[Extracted data entries]
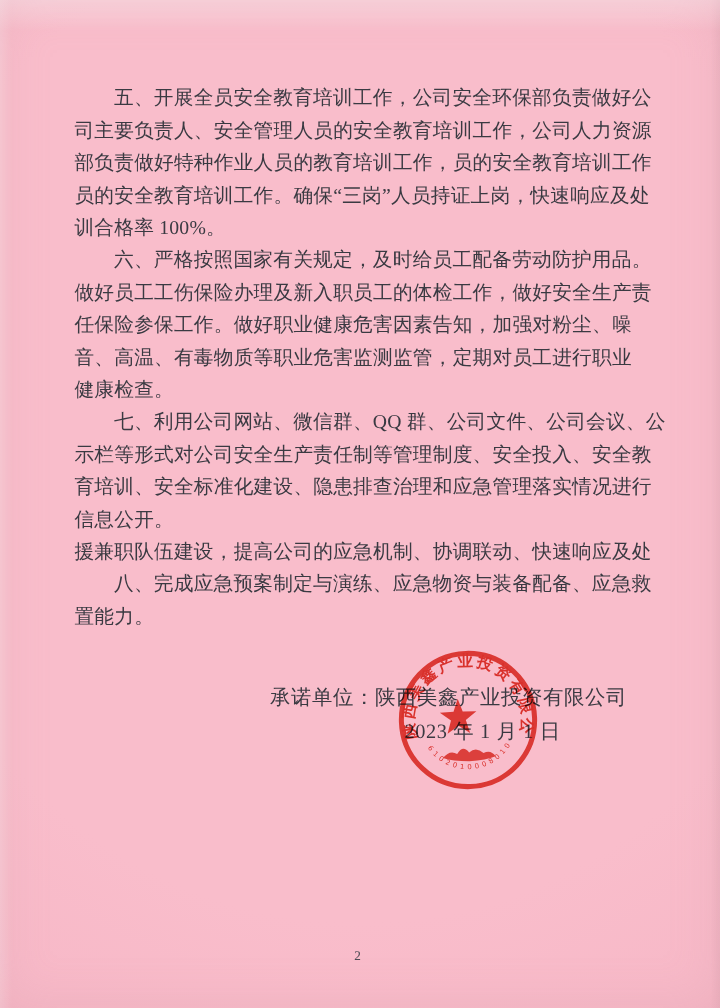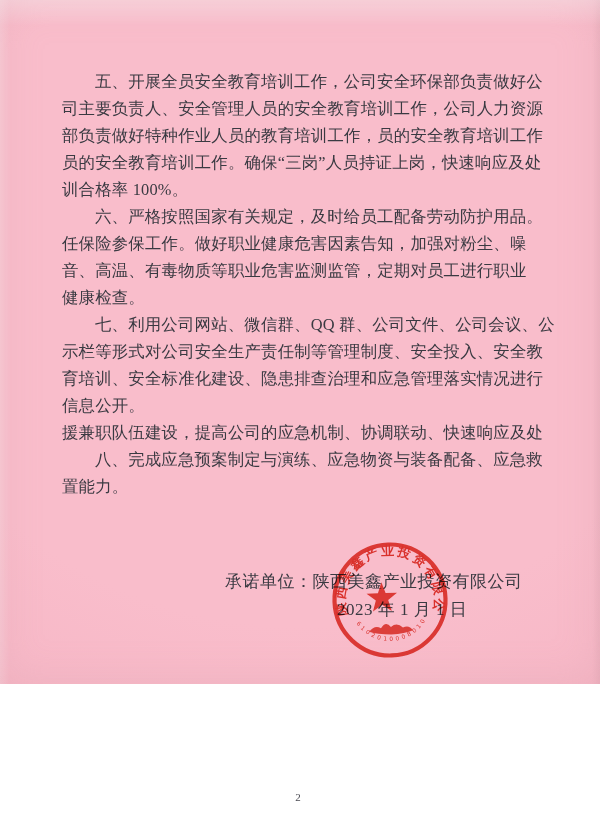--- a/index.html
+++ b/index.html
@@ -15,7 +15,7 @@
   .paper {
     position: relative;
     width: 600px;
-    height: 684px;
+    height: 840px;
     background-color: #f9bcca;
     background-image:
       linear-gradient(180deg, rgba(255,255,255,0.38) 0px, rgba(255,255,255,0) 26px),

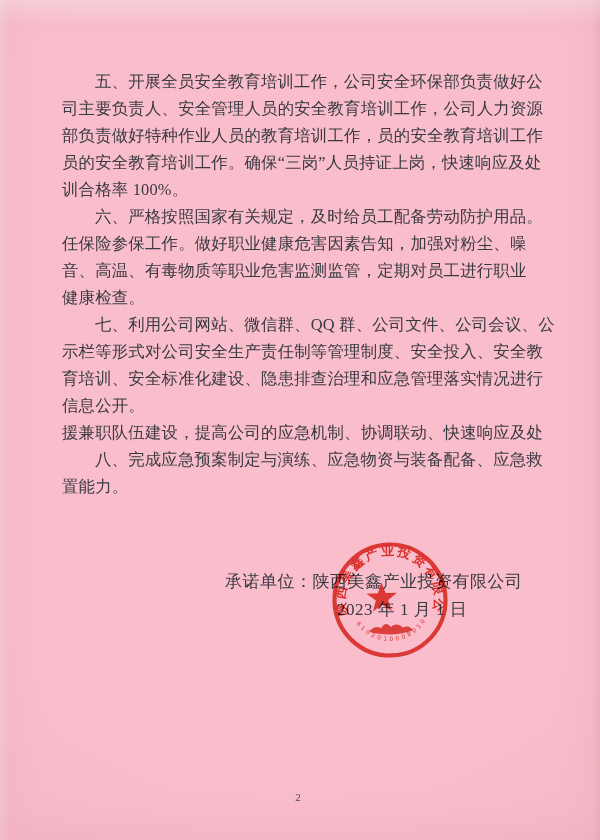--- a/index.html
+++ b/index.html
@@ -100,6 +100,7 @@
     <div class="line">员的安全教育培训工作。确保“三岗”人员持证上岗，快速响应及处</div>
     <div class="line">训合格率 100%。</div>
     <div class="line indent">六、严格按照国家有关规定，及时给员工配备劳动防护用品。</div>
+    <div class="line">做好员工工伤保险办理及新入职员工的体检工作，做好安全生产责</div>
     <div class="line">任保险参保工作。做好职业健康危害因素告知，加强对粉尘、噪</div>
     <div class="line">音、高温、有毒物质等职业危害监测监管，定期对员工进行职业</div>
     <div class="line">健康检查。</div>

▶ About this task
Every entry, exactly as written: transcribe it, passing over any pictures.

▶ Written answer
--- a/index.html
+++ b/index.html
@@ -15,7 +15,7 @@
   .paper {
     position: relative;
     width: 600px;
-    height: 684px;
+    height: 840px;
     background-color: #f9bcca;
     background-image:
       linear-gradient(180deg, rgba(255,255,255,0.38) 0px, rgba(255,255,255,0) 26px),

--- a/index.html
+++ b/index.html
@@ -100,6 +100,7 @@
     <div class="line">员的安全教育培训工作。确保“三岗”人员持证上岗，快速响应及处</div>
     <div class="line">训合格率 100%。</div>
     <div class="line indent">六、严格按照国家有关规定，及时给员工配备劳动防护用品。</div>
+    <div class="line">做好员工工伤保险办理及新入职员工的体检工作，做好安全生产责</div>
     <div class="line">任保险参保工作。做好职业健康危害因素告知，加强对粉尘、噪</div>
     <div class="line">音、高温、有毒物质等职业危害监测监管，定期对员工进行职业</div>
     <div class="line">健康检查。</div>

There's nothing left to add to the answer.